Referring to FIG. 12, an example of an arrangement of physical memory 1202, which is accessed by a physical processor 1204 as shown in FIG. 13, includes are number of memory areas. A memory area 1240 holds the instructions that are executed by the processor to implement the virtual machine. The instructions for execution by the virtual machine are held in a memory area 1210, including a representative instruction 1212. This representative instruction is shown to have an operation code section, and a number of argument sections. As discussed above, each of these argument sections includes an index to a memory item, for example, having K bits allocated to each argument, such that at most 2Kmemory items may be referenced. A memory area 1220 holds descriptive data segments 1222, with one segment for each data item that may be referenced by instructions 1212. That is, there may be a limit of 2K such descriptive data segments. A memory area 1230 holds the data for each for the data items, shown as segments 1232, illustrating that each data segment 1232 may be of a different type of size.
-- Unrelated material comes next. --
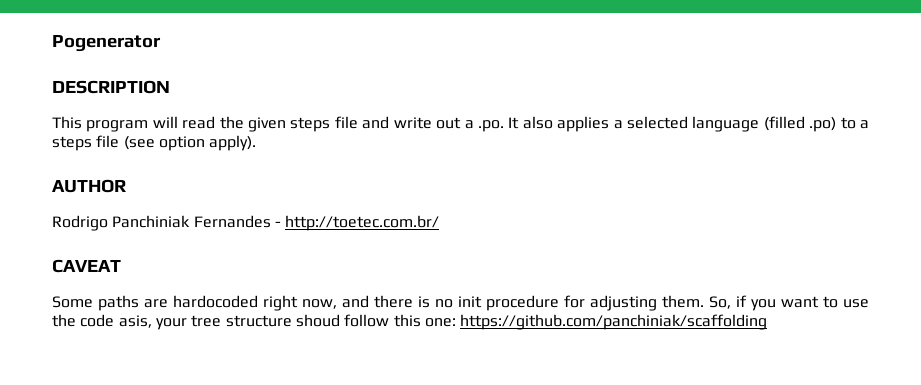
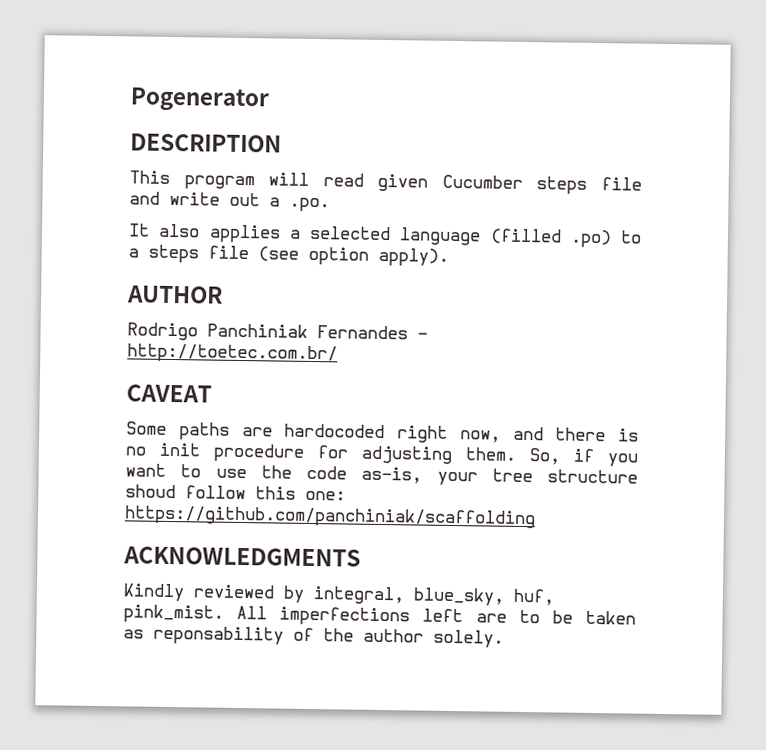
[219,116,287,132] the given -> [377,173,523,192] given Cucumber
(504, 126) none -> (330, 205) //
[118,315,152,328] asis, -> [361,466,423,484] as-is,
(768, 322) none -> [123,546,361,567] [123,583,554,606] [123,604,637,627] [123,625,504,648] // ACKNOWLEDGMENTS // Kindly reviewed by integral, blue_sky, huf, pink_mist. All imperfections left are to be taken as reponsability of the author solely.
While in some implementations, the compilation 120 of FIG. 1 is hosted in the same computation environment as the execution 140, for example, because a just-in-time compilation approach is performed, these steps may be performed in different computation environments, with the instructions 130 being transferred from the computation environment to the runtime execution environment.


The compilation steps described above (e.g., Procedure 1 and Procedure 2) may be implemented in software using instructions stored on non-transitory machine-readable media. These instructions, when executed by a processor of a data processing system to perform the steps described above. The instructions may be high-level language instructions, intermediate (e.g., assembly language) instructions, or compiled machine level or intermediate level representations. The machine instructions may be for execution by a physical processor (e.g., a central processing unit (CPU)) or may be executed by a virtual machine. Other forms of the instructions may be interpreted by a software-implemented interpreter without necessarily being compiled into an intermediate representation or machine-level representation.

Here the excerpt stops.